I had the pleasure of attending the Independence Institute's Founders Dinner last night. The Institute has been around for 21 years now, and this was a chance for a relative newcomer like myself to get acquainted with a prior generation of conservative and free-market activists, people whose names aren't so well known outside those circles. In part, this is because they were the change, starting their work during a period of high-profile Democratic governors and senators such as Dick Lamm, Tim Wirth, and Gary Hart.
On display was some of the best-known local talk radio talent, including Mike Rosen, Jon Caldera, and John Andrews. Andrews was presenting an award to Ralph Nagel, local architect-turned-campaign donor, and when he finally got to speak, he took it out on Daniel Liebeskind, somewhat to the bewilderment of the assembly.
But the highlight of the evening was Michael Barone. Barone has only recently emerged as a conservative writer, having had to develop his career hiding in the tall grass of the Washington Post editorial page, but his literally encyclopedic knowledge of gives him the tremendous advantage of being able to take the long view.
Certainly he got off the best line of the night, when discussing the effect of Hurricane Katrina on the administration's image.
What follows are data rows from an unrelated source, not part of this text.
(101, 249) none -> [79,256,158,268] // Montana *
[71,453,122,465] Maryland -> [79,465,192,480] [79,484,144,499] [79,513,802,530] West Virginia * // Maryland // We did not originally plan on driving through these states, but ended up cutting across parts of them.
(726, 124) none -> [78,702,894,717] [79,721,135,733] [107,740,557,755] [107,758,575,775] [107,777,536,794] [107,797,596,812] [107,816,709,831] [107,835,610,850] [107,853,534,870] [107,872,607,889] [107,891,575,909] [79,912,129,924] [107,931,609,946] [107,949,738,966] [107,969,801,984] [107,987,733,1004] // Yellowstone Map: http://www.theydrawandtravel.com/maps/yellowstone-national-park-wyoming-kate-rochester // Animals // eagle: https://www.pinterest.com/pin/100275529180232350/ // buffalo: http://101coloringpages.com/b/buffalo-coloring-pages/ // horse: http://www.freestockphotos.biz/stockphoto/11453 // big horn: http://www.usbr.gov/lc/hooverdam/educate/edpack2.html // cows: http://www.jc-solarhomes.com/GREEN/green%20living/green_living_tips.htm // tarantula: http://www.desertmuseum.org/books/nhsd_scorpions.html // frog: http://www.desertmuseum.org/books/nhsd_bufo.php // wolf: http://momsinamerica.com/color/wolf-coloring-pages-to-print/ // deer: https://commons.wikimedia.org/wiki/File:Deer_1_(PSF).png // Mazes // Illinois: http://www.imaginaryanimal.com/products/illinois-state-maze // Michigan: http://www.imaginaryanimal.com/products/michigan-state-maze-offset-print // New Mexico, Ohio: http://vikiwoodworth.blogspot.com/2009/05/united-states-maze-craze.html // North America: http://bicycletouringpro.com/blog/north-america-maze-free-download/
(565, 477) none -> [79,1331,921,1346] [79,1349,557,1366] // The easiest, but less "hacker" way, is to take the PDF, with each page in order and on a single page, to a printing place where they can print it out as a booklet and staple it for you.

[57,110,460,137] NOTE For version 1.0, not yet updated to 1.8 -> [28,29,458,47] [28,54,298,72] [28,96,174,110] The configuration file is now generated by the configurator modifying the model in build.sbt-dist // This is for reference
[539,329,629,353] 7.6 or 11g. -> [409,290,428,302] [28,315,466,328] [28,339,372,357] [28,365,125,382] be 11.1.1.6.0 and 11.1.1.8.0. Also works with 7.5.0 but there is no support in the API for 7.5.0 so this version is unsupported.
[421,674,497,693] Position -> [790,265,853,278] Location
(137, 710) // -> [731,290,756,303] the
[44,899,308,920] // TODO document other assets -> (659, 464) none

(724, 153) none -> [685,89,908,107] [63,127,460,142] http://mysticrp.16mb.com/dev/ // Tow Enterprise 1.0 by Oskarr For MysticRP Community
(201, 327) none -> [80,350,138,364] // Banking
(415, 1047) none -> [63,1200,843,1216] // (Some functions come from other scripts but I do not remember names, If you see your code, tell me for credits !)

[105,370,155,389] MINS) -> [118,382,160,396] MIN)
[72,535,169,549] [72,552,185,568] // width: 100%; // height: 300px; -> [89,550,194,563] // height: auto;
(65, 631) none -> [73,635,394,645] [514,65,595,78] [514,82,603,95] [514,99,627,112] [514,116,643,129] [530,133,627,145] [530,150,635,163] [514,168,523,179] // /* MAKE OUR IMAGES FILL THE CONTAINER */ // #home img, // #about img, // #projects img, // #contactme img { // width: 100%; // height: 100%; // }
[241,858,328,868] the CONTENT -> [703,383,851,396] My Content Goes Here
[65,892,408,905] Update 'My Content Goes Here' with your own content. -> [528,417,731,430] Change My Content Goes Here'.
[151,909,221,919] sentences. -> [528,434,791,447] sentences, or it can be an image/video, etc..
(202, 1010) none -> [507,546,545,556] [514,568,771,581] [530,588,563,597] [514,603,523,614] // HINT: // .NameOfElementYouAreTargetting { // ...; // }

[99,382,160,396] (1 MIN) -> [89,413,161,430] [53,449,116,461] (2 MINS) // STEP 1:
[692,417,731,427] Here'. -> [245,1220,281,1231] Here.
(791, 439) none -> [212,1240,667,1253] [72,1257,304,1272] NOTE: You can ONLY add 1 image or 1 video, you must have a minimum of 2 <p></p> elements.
While pointing out that it was primarily the local and state governments that had failed, he suggested that we grade them on a curve because,
they had the same original handicap as Haiti: a legacy of slavery run by the French, which is very difficult to overcome.
Baron's basic point is that as we move to a post-Industrialist economy, we will also move to a more decentralized society, and that it's up to us, the free-marketeers and those with respect for the founders, to make sure that our governmental institutions also reflect that shift.